College of Information Sciences and Technology, Pennsylvania State University
Tuesday, May 25, 2021, 3:00 EDT (1:00 MDT)
A video of this talk is available to NIST staff in the Math channel on NISTube, which is accessible from the NIST internal home page.
Abstract: As Artificial technologies become ubiquitous, the human race will have to contend with the many benefits and disadvantages of these advancements. Particularly in the realm of Natural Language Processing (NLP), Natural Language Generation (NLG) has seen a massive improvement in the generation of well-written texts. While this field has existed for some time, recently the advent of GPT-1 which utilized the Transformer Neural Network framework, led to more sophisticated text-generators such as GPT-2, Grover, Turing-NLG, GPT-3, and now Google's switch. These are just a few of the current state-of-the-art AI text-generators. In fact, what is even more alarming is that GPT-1 got released by OpenAI in 2018, and since then the field of NLG has birthed several other language models that are more than 10 times the size of GPT-1.

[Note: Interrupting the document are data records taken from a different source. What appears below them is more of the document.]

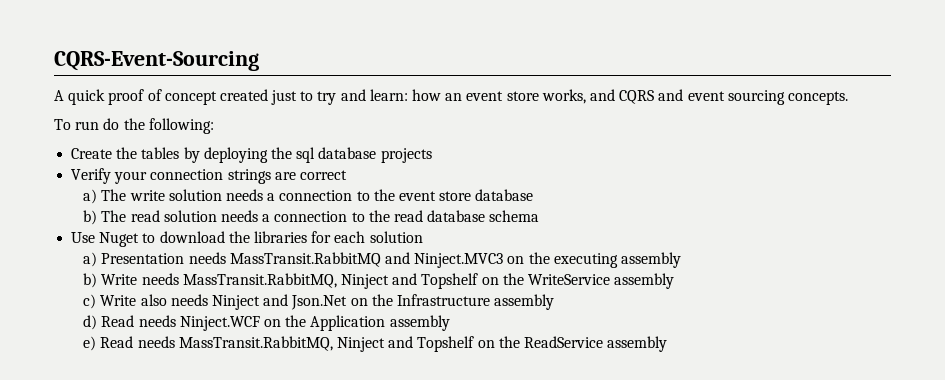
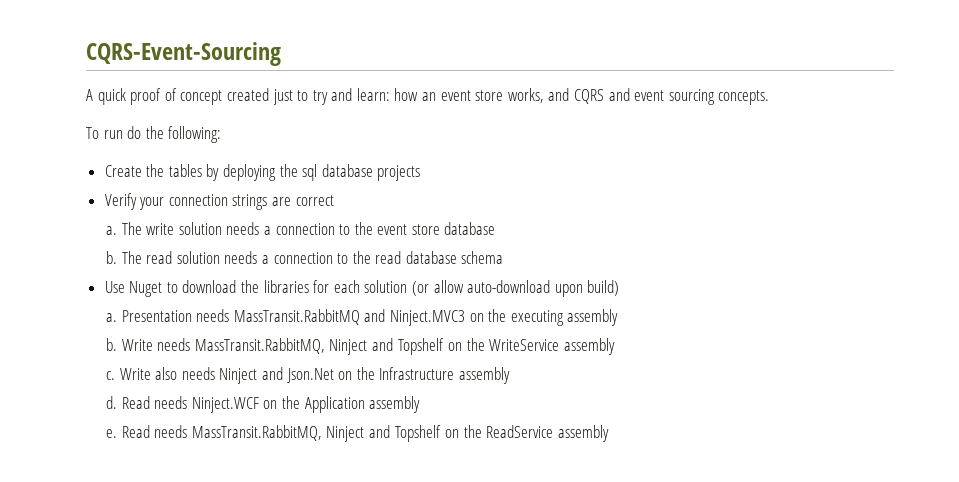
[83,189,98,204] a) -> [105,226,117,235] a.
[83,210,98,225] b) -> [105,251,117,264] b.
[83,252,98,267] // a) -> [412,280,620,297] [105,313,117,322] (or allow auto-download upon build) // a.
[83,273,98,288] b) -> [105,338,117,351] b.
[83,294,97,309] c) -> [105,371,115,380] c.
[83,315,98,330] d) -> [105,396,117,409] d.
[83,336,97,351] e) -> [105,429,117,438] e.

However, as these AI text-generators become better at generating sophisticated texts, it will become increasingly difficult to distinguish human-written texts from AI-generated ones, thus posing a security issue. Therefore, it is important to build models that can distinguish human-written texts from AI-generated ones. Consequently, we model this problem as the Turing Test problem. Turing Test is a test that assesses the intelligence of a Machine; if a Machine shows intelligence that is attributed to a human, then the machine has passed the test. In this scenario, a human is the administrator of the test. For the purposes of our work, we do not want the Machine (in this case AI text-generator) to pass the Turing Test. To achieve this goal, we automate the Turing Test process such that a Machine becomes the administrator of the test, making it the Reverse Turing Test. We also study a variant of the Turing Test problem, called Authorship Attribution. This a multi-classification problem, where we ask the question: given a text T and k candidate AI text-generators, can we single out the generator (among k alternatives) that generated T?
Finally, in this talk, we will discuss ways in which we have approached solving both the Turing Test and Authorship Attribution problems. We will also discuss the future of work for these problems.
Bio: I am a third-year Ph.D. student at The Pennsylvania State University and I work with Dr. Dongwon Lee in the PIKE lab. My research interests are Artificial Intelligence, Machine Learning, and Data mining in the application domain of Cybersecurity. Specifically, I am interested in NLP (Natural Language Processing), NLG (Natural Language Generation), and Adversarial Robustness (both in Computer Vision and NLP). I am currently an NSF SFS (Scholarship for Service) Scholar and Alfred P. Sloan Scholar. Lastly, I graduated from the University of Maryland Baltimore County with a B.S in Mathematics and a minor in Statistics in May 2018. My senior thesis is titled "Numerical Simulation of Vibrations of Mechanical Structures."
Host: Anthony Kearsley
Note: This talk will be recorded to provide access to NIST staff and associates who could not be present to the time of the seminar. The recording will be made available in the Math channel on NISTube, which is accessible only on the NIST internal network. This recording could be released to the public through a Freedom of Information Act (FOIA) request. Do not discuss or visually present any sensitive (CUI/PII/BII) material. Ensure that no inappropriate material or any minors are contained within the background of any recording. (To facilitate this, we request that cameras of attendees are muted except when asking questions.)